Vestiyerden ceketini ve atkısını da alarak evden çıkınca tüm kavga kapının ardında kalmıştı.

"Akşama bavulum kapıya konacak yine ya!"

Söylene söylene indi merdivenleri. Akşama kalacak bir yer baksa iyi olurdu fakat olanca arkadaşları şimdiden liste dışıydı. Baekhyun, göz koyduğu kızın peşinden eylemlere katıldığı için günlerdir nezaretteydi. Kendinden uzun bir kızla takılmasının başına bela açacağını ona kaç kez söylediğini bilmiyordu artık. Baekhyun fizikçiydi ve uzun boylu olmakla siyasî olaylardan başına iş açmak arasında nedensel ilişki olmadığını iddia ediyordu. Bunda ısrarcıydı. Fakat KyungSoo, bölüm birinciliği olan fizikçi arkadaşının bir kadınla bir erkeğin arasındaki bu uyumsuz boy farkını nasıl göremediğine hayret ediyordu.
Chanyeol denen şu kızda ne bulduğunu anlamış da değildi. Bir kere savunduğu ideolojinin kavramlarına bile hakim değildi ki profesör Minseok bu konuda çok hassastı. Asistanı Kim Jongdae de aşkım ne diyorsa doğrudur der sınav kağıtlarını kırmızı kurşun kalemle harita metod çalışmış gibi çize çize okurdu.

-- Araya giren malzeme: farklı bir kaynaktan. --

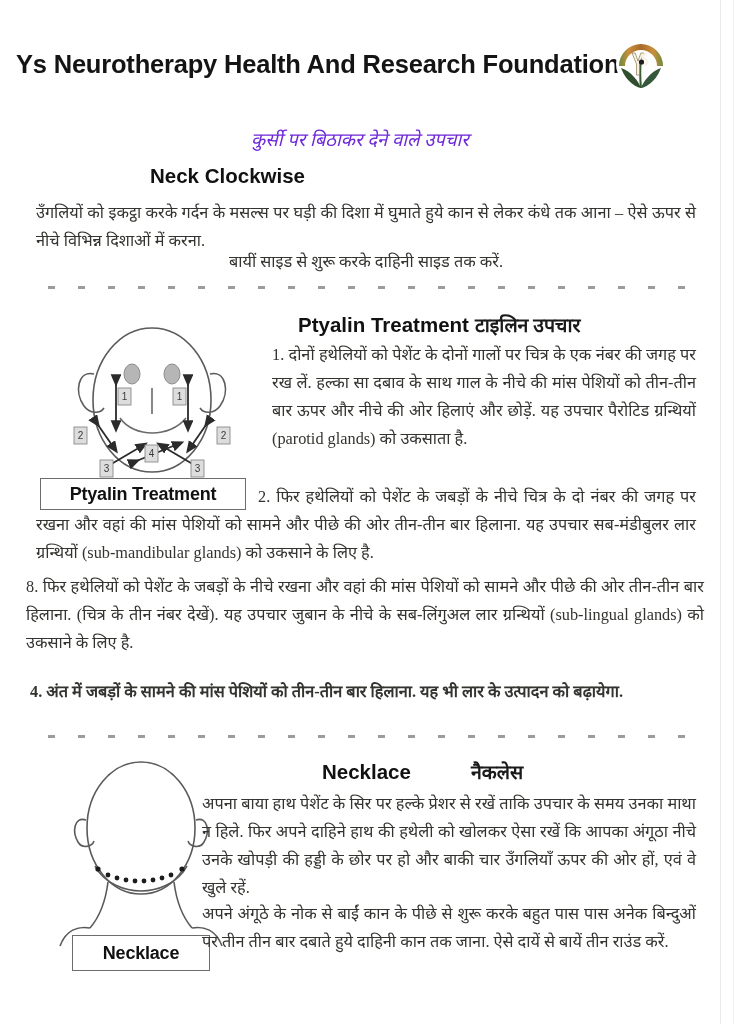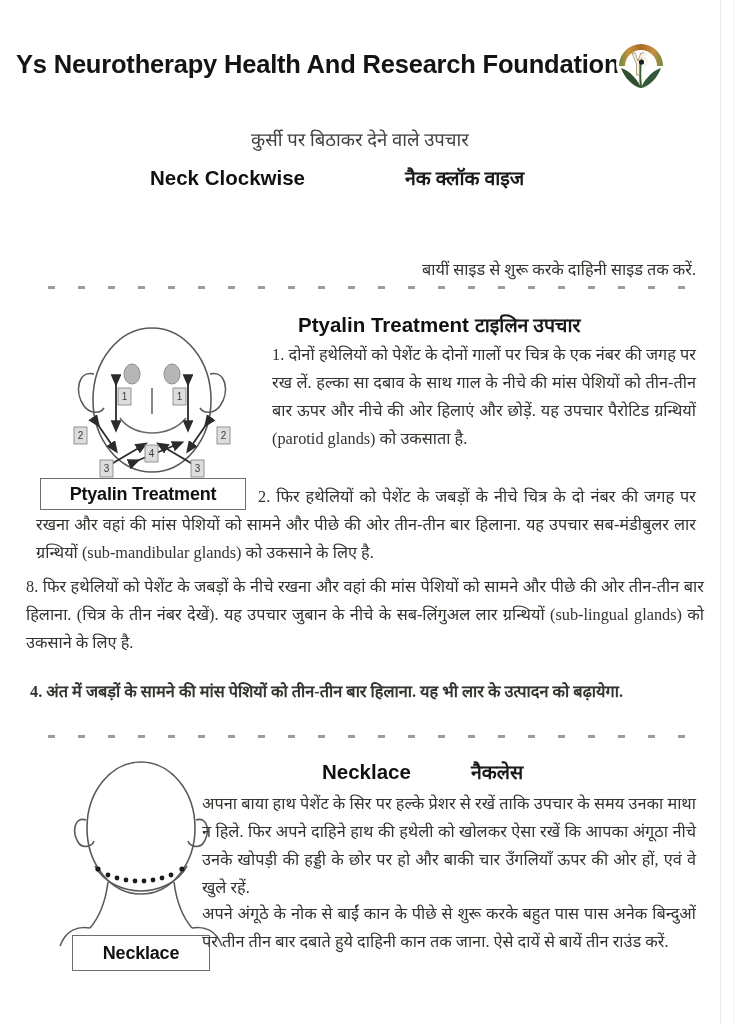"कुर्सी पर बिठाकर देने वाले" .devanagari { color: #404040 -> #6d28d9; font-style: none -> italic }
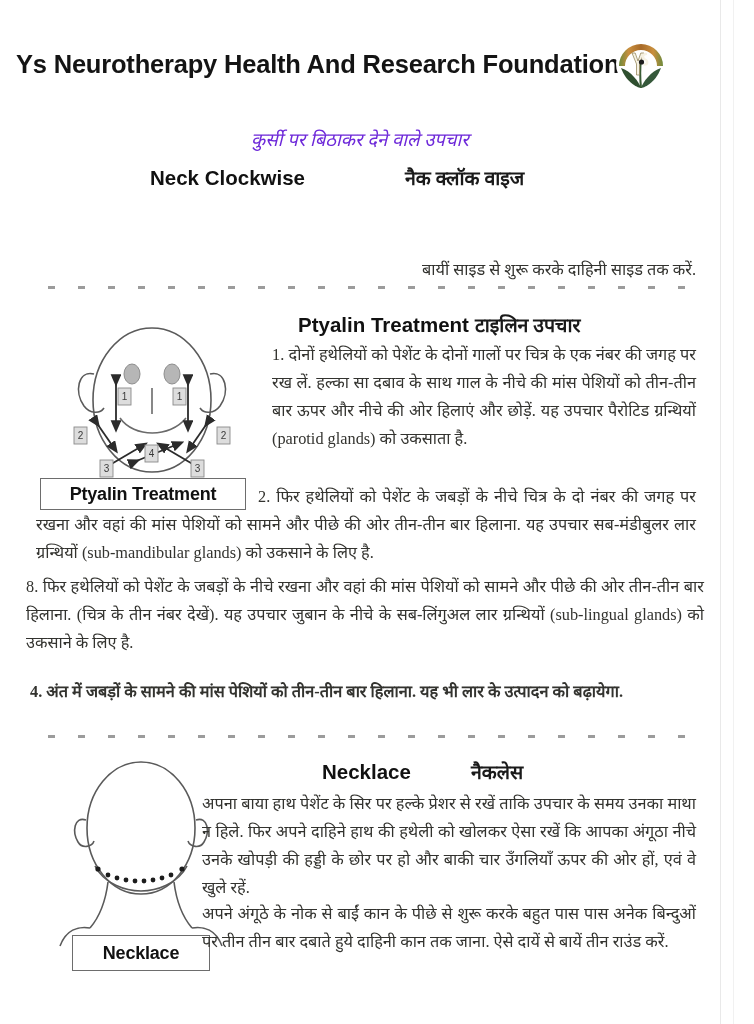"नैक क्लॉक वाइज" span.hi { html: <span>नैक क्लॉक वाइज</span> -> none }
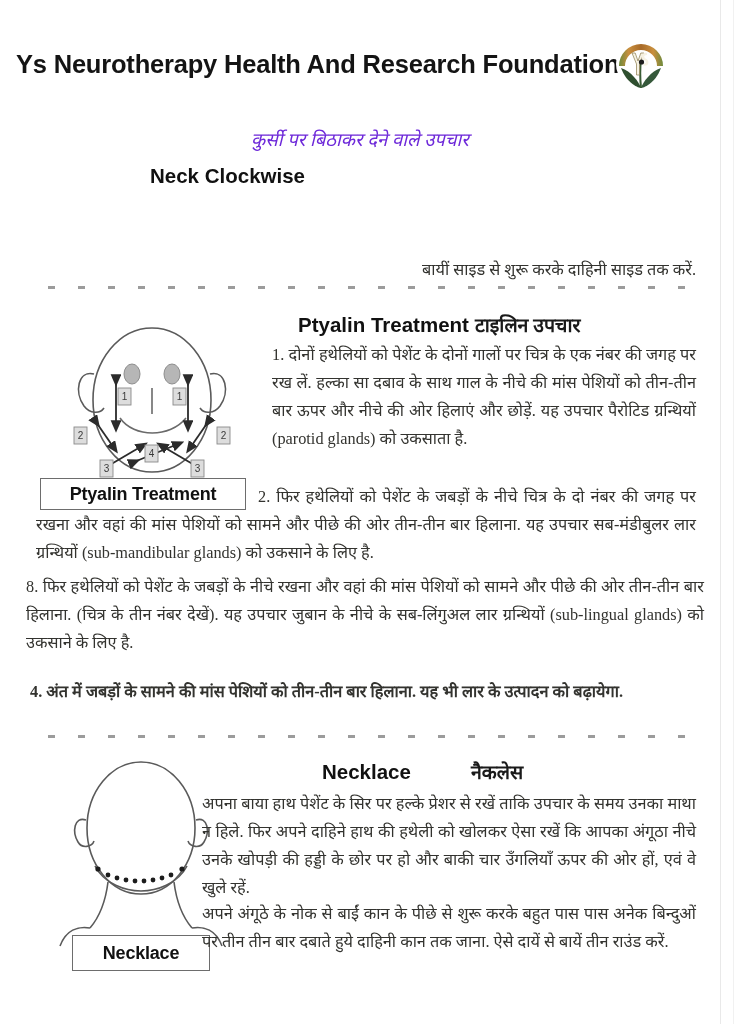"उँगलियों को इकट्ठा करके गर्दन" div.body-para { html: none -> <div>उँगलियों को इकट्ठा करके गर्दन के मसल्स पर घड़ी की दिशा में घुमाते हुये कान से लेकर कंधे तक आना – ऐसे ऊपर से नीचे विभिन्न दिशाओं में करना.</div> }
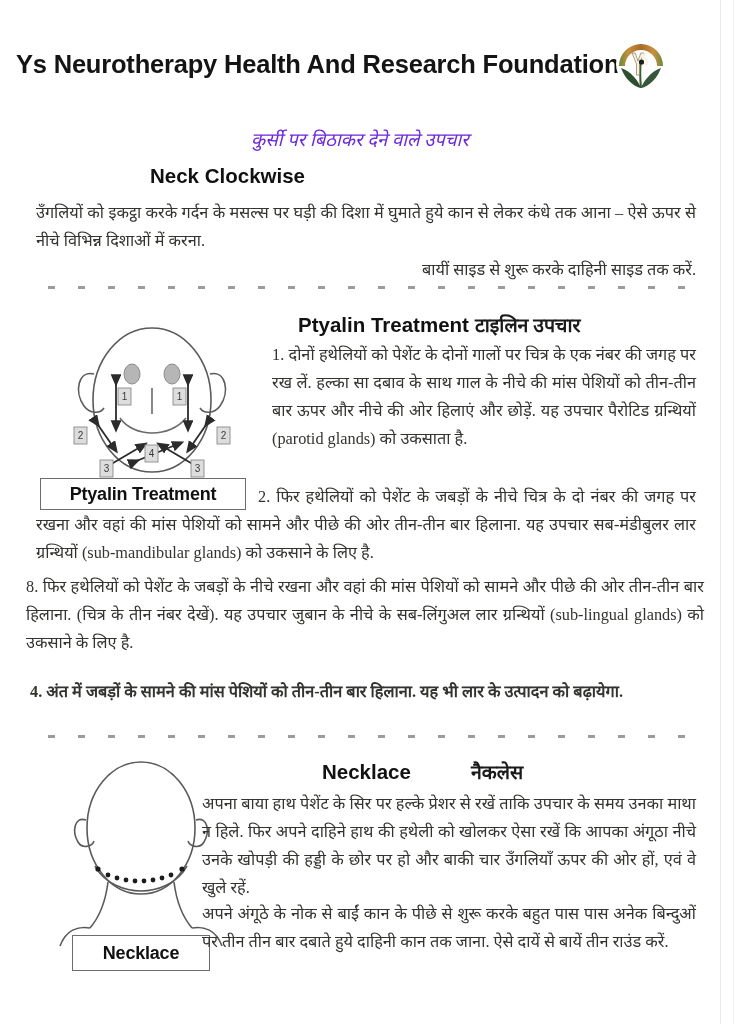"बायीं साइड से शुरू करके" .body-para.nojust { margin-top: 8px -> none; text-align: right -> center }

Yani Chanyeol onun dersini üçüncü kez alırken savunduğu ideoloji hakkında ne bildiği de meçhuldü. Fakültenin kafeteryasını işleten Lay onun aile baskısından bunalmış, ev kadını olmaya direnen anarşik bir kadın olarak görüyordu ve Baekhyun kesinlikle hanımcı olacaktı. Aileden gelme zenginliği ile onu rahat ettirebilirdi belki fakat fabrikatör pederine bu ele avuca sığmaz, kendisinden de bir hayli uzun kadını sokaklardan nasıl toplayıp da gelin olarak huzurlarına çıkaracaktı ki?